Compared to other architectures, however, such as the screened subnet
architecture discussed in the following section, there are some
disadvantages to the screened host architecture. The major one is that
if an attacker manages to break in to the bastion host, there is nothing
left in the way of network security between the bastion host and the
rest of the internal hosts. The router also presents a single point of
failure; if the router is compromised, the entire network is available
to an attacker. For this reason, the screened subnet architecture has
become increasingly popular.
Screened subnet architecture
The screened subnet architecture adds an extra layer of security to the
screened host architecture by adding a perimeter network that further
isolates the internal network from the Internet.
Why do this? By their nature, bastion hosts are the most vulnerable
machines on your network. Despite your best efforts to protect them,
they are the machines most likely to be attacked, because they're the
machines that can be attacked. If, as in a screened host architecture,
your internal network is wide open to attack from your bastion host,
then your bastion host is a very tempting target.

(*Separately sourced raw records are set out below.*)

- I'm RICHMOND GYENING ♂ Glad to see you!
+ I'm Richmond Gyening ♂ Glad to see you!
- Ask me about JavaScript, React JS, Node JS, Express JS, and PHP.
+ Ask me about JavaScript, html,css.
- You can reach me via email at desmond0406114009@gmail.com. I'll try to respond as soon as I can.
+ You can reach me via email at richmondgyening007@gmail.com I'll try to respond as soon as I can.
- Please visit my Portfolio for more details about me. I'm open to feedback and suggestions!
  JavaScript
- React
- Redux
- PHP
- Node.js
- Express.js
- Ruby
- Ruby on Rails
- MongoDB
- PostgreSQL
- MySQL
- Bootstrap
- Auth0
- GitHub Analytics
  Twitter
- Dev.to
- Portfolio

There are no other
defenses between it and your other internal machines (besides whatever
host security they may have, which is usually very little). If someone
successfully breaks into the bastion host in a screened host
architecture, he's hit the jackpot.
By isolating the bastion host on a perimeter network, you can reduce the
impact of a break-in on the bastion host. It is no longer an
instantaneous jackpot; it gives an intruder some access, but not all.

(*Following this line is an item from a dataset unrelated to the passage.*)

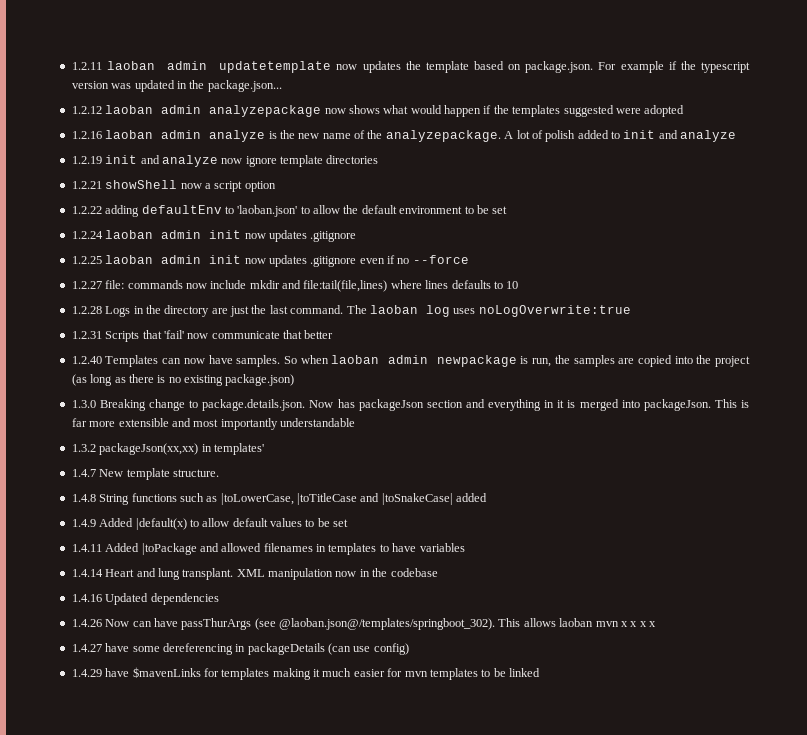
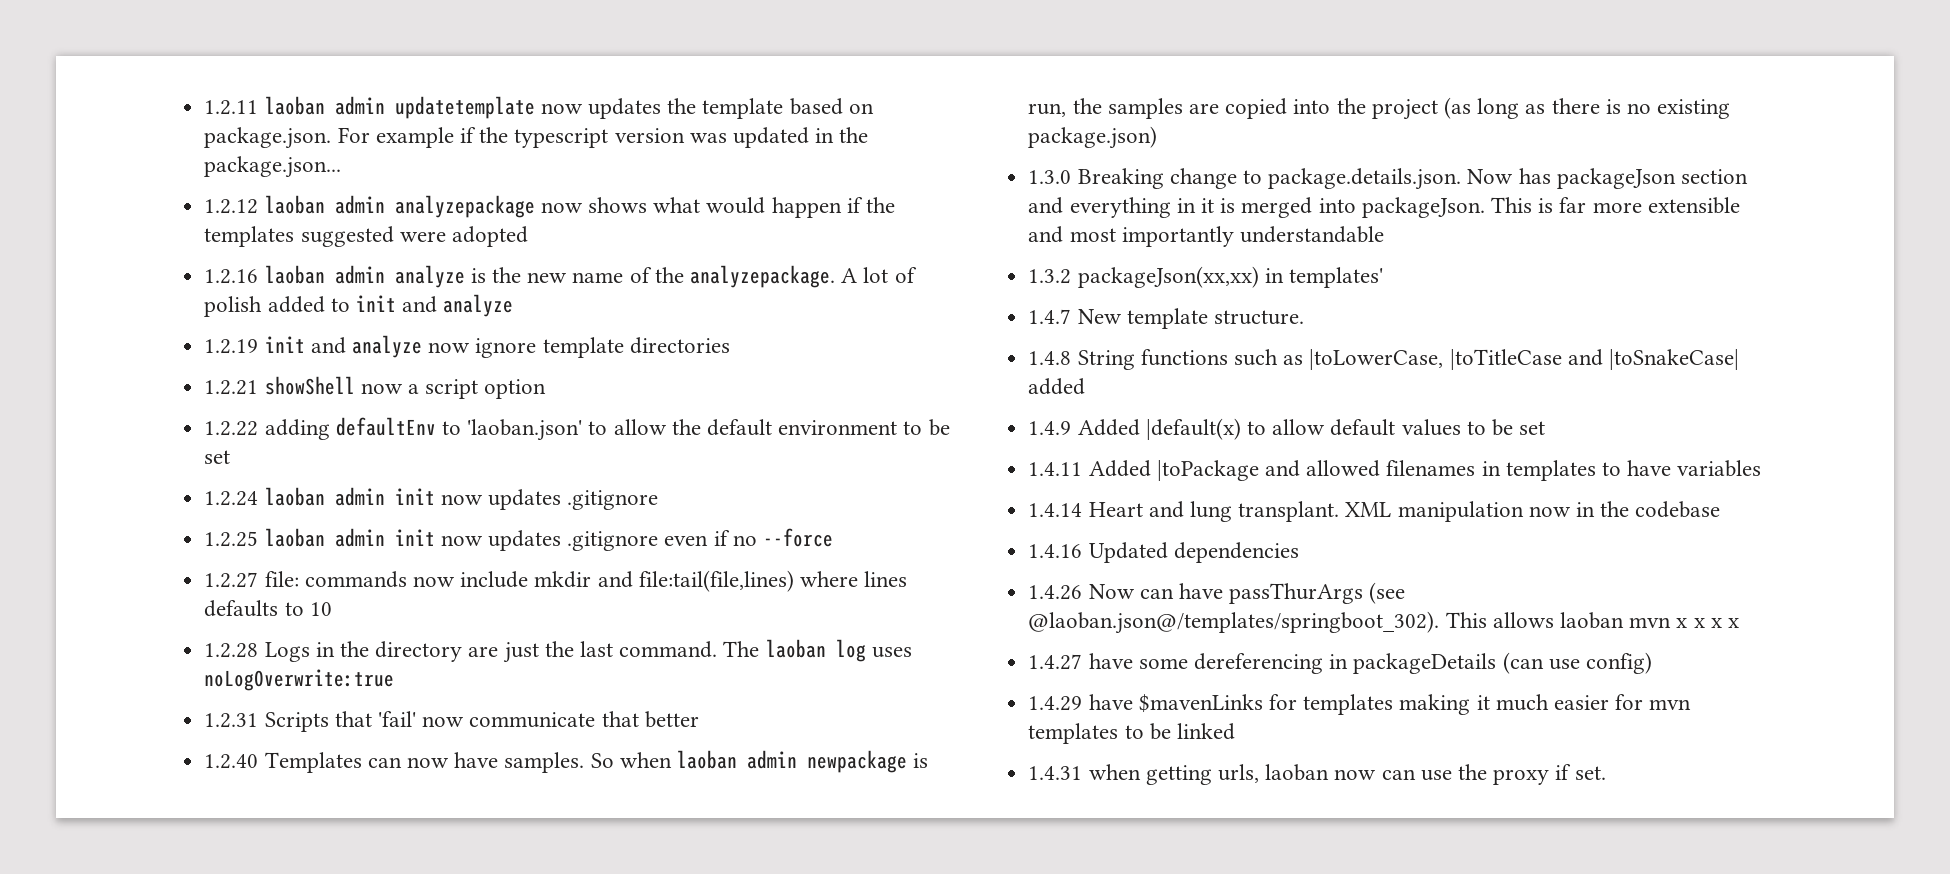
+ 1.4.31 when getting urls, laoban now can use the proxy if set.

With the simplest type of screened subnet architecture, there are two
screening routers, each connected to the perimeter net. One sits
between the perimeter net and the internal network, and the other sits
between the perimeter net and the external network (usually the
Internet). To break into the internal network with this type of
architecture, an attacker would have to get past both
routers. Even if the attacker somehow broke in to the bastion
host, he'd still have to get past the interior router. There is no
single vulnerable point that will compromise the internal network.